= Adolf Zsigmondy =

Hungarian-born dentist

Dr. Adolf Zsigmondy, a.k.a. Adolph Zsigmondy (24 April 1816 in Pozsony (Pressburg), Kingdom of Hungary – 23 June 1880 in Vienna, Austria-Hungary) was a dentist of Hungarian origin who lived in Vienna. He is best known for inventing the idea of charting teeth on the Zsigmondy-cross (named after him).

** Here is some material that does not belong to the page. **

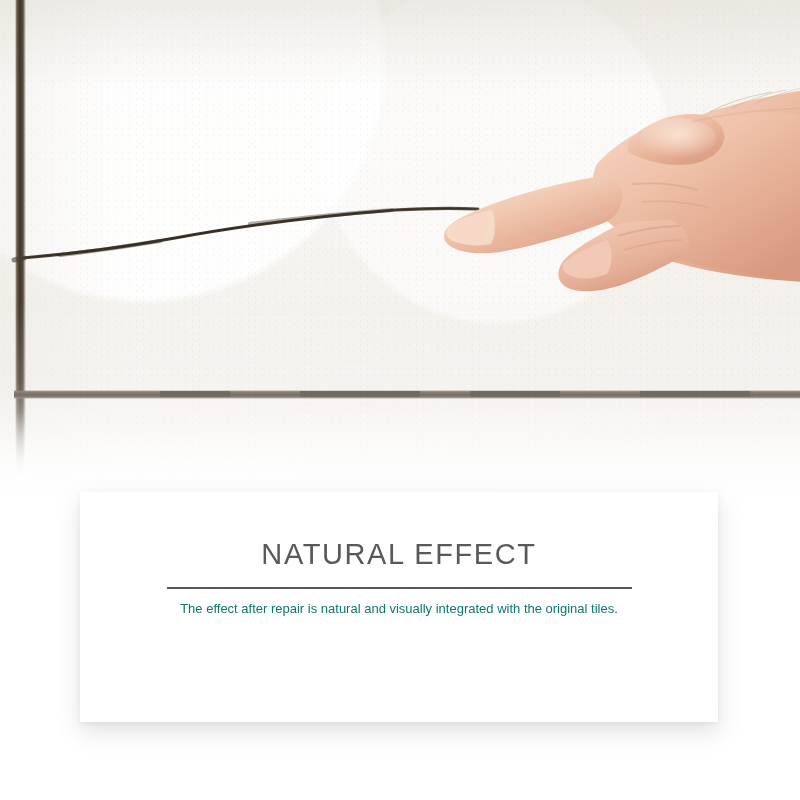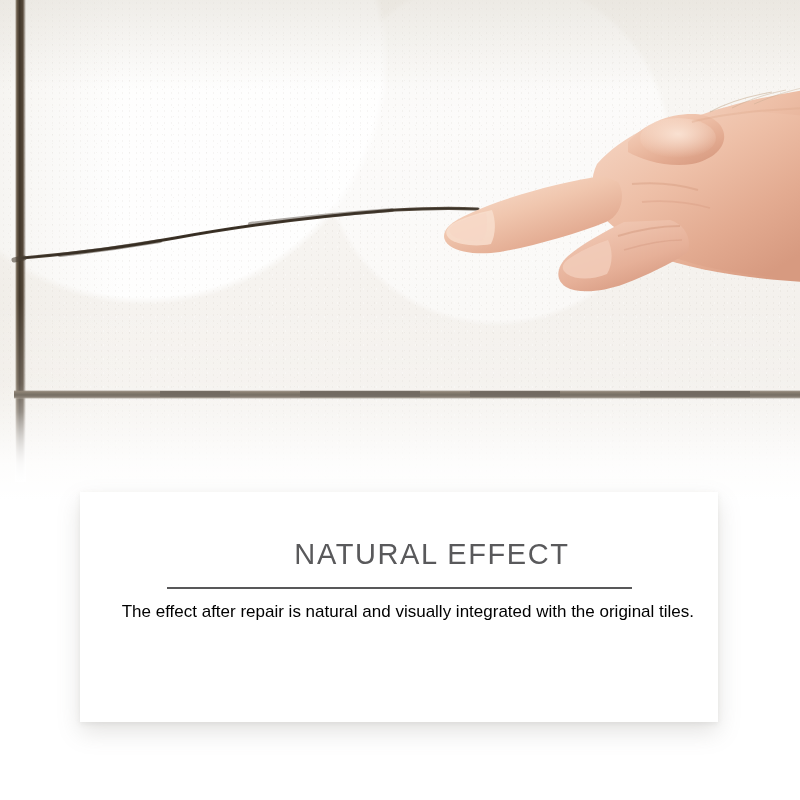"NATURAL EFFECT" #card-title { margin-left: 33px -> none }
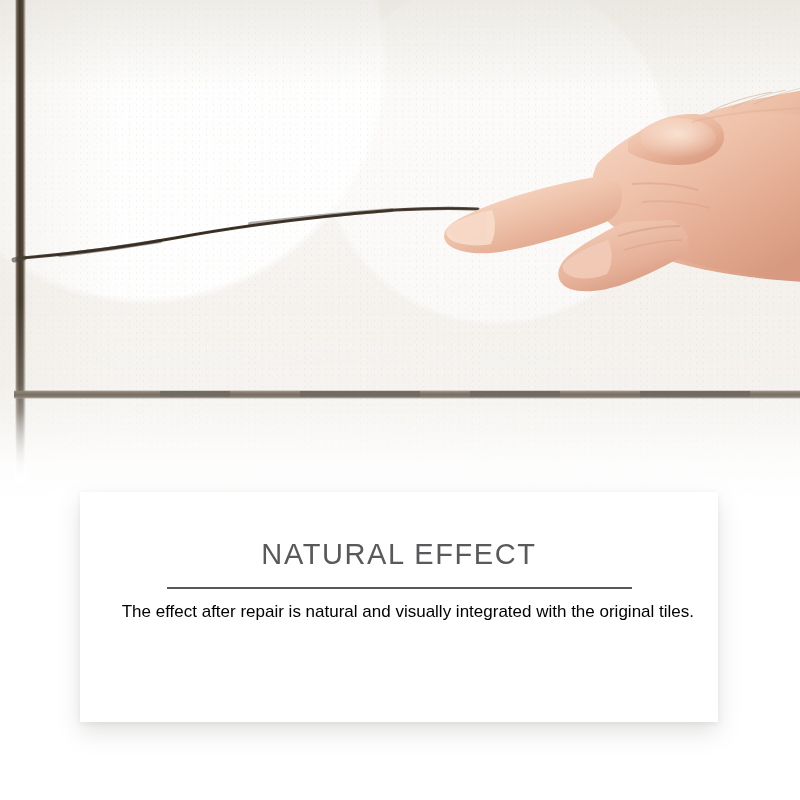"The effect after repair is" #card-body { color: #000000 -> #0f766e; font-size: 17px -> 13px; text-align: right -> center }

This is the basis of the presently used marking method recommended by the FDI.

He was also the first to describe the contact and wear of the approximal side of the teeth. He continued to develop the cohesive gold fillings.

His eldest son, Ottó Zsigmondy, was also a dentist. His more limited professional field of research was the preserving dentistry. He used sodium-superoxide for widening the root canal and he made permanent fillings of black hard gutta percha. On the basis of observations carried out on himself he described the two-phase or temporal mastication called after him. He was also much engaged with professional politics, in his publications he strove for recognition of dentistry as an organic part of medical science.

Adolf Zsigmondy's second son, Emil Zsigmondy, was a physician. Both Ottó and Emil Zsigmondy were well-known mountaineers; they took part in the first climb of the Meije by the east arête in July 1885, but Emil was killed on another attempted climb of the Meije the following month. Adolf Zsigmondy's third son, Richard Adolf Zsigmondy, won the Nobel Prize in Chemistry in 1925. His fourth son, Karl Zsigmondy, was a mathematician, after whom Zsigmondy's theorem is named.